What to produce: Your answer must contain each line of the listing in which "Temperature" appears, copied in full.
═════ Material provided ═════
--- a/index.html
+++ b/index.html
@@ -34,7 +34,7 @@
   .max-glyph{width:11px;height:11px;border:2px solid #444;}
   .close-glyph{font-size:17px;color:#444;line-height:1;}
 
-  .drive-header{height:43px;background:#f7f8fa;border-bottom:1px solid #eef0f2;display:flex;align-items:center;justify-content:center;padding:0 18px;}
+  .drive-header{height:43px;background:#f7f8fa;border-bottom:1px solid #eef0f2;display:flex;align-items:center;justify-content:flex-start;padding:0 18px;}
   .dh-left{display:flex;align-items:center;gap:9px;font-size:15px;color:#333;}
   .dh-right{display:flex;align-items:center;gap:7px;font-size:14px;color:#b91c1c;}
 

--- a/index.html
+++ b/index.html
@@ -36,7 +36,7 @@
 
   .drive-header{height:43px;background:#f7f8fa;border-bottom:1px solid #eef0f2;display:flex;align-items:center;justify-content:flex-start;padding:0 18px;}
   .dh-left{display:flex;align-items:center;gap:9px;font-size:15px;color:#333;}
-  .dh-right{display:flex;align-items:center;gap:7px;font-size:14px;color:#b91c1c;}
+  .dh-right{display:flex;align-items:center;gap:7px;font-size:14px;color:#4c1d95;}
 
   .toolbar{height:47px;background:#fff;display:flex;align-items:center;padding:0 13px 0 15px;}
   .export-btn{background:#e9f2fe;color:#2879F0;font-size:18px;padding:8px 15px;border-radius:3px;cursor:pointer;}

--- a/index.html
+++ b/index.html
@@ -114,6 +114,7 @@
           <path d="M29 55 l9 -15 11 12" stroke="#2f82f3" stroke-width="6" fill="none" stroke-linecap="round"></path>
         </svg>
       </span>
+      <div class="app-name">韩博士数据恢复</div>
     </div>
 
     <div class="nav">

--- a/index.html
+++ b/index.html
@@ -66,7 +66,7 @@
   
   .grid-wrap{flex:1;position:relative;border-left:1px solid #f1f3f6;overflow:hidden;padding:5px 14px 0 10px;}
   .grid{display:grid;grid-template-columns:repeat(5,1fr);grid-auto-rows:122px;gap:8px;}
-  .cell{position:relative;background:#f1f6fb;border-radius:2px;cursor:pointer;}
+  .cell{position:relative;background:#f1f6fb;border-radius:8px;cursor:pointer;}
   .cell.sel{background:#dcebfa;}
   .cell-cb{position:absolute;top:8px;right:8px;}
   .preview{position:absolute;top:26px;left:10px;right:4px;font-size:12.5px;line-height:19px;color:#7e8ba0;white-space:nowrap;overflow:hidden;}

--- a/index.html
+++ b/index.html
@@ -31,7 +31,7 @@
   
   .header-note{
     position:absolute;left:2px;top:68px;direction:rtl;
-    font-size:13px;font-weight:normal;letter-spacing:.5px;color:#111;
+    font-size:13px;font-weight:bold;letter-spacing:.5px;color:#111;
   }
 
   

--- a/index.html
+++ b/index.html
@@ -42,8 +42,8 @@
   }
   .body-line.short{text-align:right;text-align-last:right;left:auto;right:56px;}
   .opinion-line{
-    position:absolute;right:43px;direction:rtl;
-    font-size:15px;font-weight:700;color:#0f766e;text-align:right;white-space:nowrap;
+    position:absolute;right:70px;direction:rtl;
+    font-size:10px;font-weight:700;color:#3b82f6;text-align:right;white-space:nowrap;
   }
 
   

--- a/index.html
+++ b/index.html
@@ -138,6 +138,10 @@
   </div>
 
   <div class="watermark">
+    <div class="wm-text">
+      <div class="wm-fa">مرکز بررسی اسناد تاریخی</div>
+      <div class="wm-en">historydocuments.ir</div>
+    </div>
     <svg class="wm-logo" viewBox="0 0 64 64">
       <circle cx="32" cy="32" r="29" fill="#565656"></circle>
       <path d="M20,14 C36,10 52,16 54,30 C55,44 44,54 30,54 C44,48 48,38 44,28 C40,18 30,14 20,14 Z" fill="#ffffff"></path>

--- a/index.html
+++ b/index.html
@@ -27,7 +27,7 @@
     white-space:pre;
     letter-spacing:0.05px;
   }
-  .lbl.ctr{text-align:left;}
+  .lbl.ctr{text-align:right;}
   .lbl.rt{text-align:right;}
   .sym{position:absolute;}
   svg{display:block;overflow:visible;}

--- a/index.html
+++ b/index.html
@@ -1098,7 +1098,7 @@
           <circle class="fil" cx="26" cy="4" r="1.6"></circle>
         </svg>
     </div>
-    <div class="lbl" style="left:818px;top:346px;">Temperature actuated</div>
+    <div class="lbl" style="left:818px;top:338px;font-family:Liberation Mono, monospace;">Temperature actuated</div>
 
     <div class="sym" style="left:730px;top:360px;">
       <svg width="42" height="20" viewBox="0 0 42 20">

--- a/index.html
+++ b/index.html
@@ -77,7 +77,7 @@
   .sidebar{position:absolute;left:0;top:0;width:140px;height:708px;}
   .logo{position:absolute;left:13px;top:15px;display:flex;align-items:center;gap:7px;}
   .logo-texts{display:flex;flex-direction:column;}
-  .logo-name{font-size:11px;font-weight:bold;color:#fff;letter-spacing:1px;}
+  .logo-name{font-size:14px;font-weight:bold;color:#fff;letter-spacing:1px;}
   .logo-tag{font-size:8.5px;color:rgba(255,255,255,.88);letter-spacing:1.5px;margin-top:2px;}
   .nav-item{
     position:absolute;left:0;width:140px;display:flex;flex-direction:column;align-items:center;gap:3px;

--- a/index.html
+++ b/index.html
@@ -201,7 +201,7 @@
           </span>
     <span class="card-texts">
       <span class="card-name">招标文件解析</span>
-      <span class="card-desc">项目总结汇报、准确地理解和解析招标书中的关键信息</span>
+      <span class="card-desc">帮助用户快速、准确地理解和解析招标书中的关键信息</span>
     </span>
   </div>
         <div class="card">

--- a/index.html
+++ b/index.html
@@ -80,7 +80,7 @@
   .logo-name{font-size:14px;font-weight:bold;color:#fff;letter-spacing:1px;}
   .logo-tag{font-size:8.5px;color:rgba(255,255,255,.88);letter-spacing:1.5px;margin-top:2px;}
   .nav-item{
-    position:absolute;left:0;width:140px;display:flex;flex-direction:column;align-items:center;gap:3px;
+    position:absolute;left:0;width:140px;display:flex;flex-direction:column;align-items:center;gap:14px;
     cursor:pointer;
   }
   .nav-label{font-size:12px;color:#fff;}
═════
Response:
-    <div class="lbl" style="left:818px;top:346px;">Temperature actuated</div>
+    <div class="lbl" style="left:818px;top:338px;font-family:Liberation Mono, monospace;">Temperature actuated</div>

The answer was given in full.